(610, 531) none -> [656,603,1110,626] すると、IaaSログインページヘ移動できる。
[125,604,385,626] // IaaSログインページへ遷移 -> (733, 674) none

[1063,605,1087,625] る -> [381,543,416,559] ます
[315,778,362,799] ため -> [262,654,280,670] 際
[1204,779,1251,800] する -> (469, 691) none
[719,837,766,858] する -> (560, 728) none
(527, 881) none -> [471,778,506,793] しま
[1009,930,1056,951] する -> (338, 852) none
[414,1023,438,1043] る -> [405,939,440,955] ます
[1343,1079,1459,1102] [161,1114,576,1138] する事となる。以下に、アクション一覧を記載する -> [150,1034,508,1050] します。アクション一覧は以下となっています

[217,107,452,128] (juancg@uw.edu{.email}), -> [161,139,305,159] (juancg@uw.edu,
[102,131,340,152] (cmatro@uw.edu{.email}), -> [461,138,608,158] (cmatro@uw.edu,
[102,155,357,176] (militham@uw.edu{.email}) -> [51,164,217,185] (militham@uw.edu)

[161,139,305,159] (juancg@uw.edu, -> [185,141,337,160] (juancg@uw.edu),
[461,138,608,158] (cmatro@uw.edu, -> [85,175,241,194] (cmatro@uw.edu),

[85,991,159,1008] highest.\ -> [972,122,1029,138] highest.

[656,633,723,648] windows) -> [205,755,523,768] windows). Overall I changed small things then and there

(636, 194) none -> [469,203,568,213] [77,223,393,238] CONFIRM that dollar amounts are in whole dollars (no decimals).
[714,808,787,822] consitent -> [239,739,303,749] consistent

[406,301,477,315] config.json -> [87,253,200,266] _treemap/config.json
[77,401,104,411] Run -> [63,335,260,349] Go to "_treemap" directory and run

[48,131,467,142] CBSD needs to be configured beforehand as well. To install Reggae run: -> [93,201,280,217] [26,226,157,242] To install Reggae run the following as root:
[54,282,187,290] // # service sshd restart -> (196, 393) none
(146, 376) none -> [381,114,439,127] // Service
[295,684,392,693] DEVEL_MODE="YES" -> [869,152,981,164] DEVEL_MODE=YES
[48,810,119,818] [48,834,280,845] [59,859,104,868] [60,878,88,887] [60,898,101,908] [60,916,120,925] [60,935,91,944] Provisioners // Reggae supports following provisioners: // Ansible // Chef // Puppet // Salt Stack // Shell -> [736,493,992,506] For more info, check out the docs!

▬▬▬

* [EXERCISE AIM]
Nothing in the records may be altered; restate them word for word.

* [TASK ANSWER]
(610, 531) none -> [656,603,1110,626] すると、IaaSログインページヘ移動できる。
[125,604,385,626] // IaaSログインページへ遷移 -> (733, 674) none

[1063,605,1087,625] る -> [381,543,416,559] ます
[315,778,362,799] ため -> [262,654,280,670] 際
[1204,779,1251,800] する -> (469, 691) none
[719,837,766,858] する -> (560, 728) none
(527, 881) none -> [471,778,506,793] しま
[1009,930,1056,951] する -> (338, 852) none
[414,1023,438,1043] る -> [405,939,440,955] ます
[1343,1079,1459,1102] [161,1114,576,1138] する事となる。以下に、アクション一覧を記載する -> [150,1034,508,1050] します。アクション一覧は以下となっています

[217,107,452,128] (juancg@uw.edu{.email}), -> [161,139,305,159] (juancg@uw.edu,
[102,131,340,152] (cmatro@uw.edu{.email}), -> [461,138,608,158] (cmatro@uw.edu,
[102,155,357,176] (militham@uw.edu{.email}) -> [51,164,217,185] (militham@uw.edu)

[161,139,305,159] (juancg@uw.edu, -> [185,141,337,160] (juancg@uw.edu),
[461,138,608,158] (cmatro@uw.edu, -> [85,175,241,194] (cmatro@uw.edu),

[85,991,159,1008] highest.\ -> [972,122,1029,138] highest.

[656,633,723,648] windows) -> [205,755,523,768] windows). Overall I changed small things then and there

(636, 194) none -> [469,203,568,213] [77,223,393,238] CONFIRM that dollar amounts are in whole dollars (no decimals).
[714,808,787,822] consitent -> [239,739,303,749] consistent

[406,301,477,315] config.json -> [87,253,200,266] _treemap/config.json
[77,401,104,411] Run -> [63,335,260,349] Go to "_treemap" directory and run

[48,131,467,142] CBSD needs to be configured beforehand as well. To install Reggae run: -> [93,201,280,217] [26,226,157,242] To install Reggae run the following as root:
[54,282,187,290] // # service sshd restart -> (196, 393) none
(146, 376) none -> [381,114,439,127] // Service
[295,684,392,693] DEVEL_MODE="YES" -> [869,152,981,164] DEVEL_MODE=YES
[48,810,119,818] [48,834,280,845] [59,859,104,868] [60,878,88,887] [60,898,101,908] [60,916,120,925] [60,935,91,944] Provisioners // Reggae supports following provisioners: // Ansible // Chef // Puppet // Salt Stack // Shell -> [736,493,992,506] For more info, check out the docs!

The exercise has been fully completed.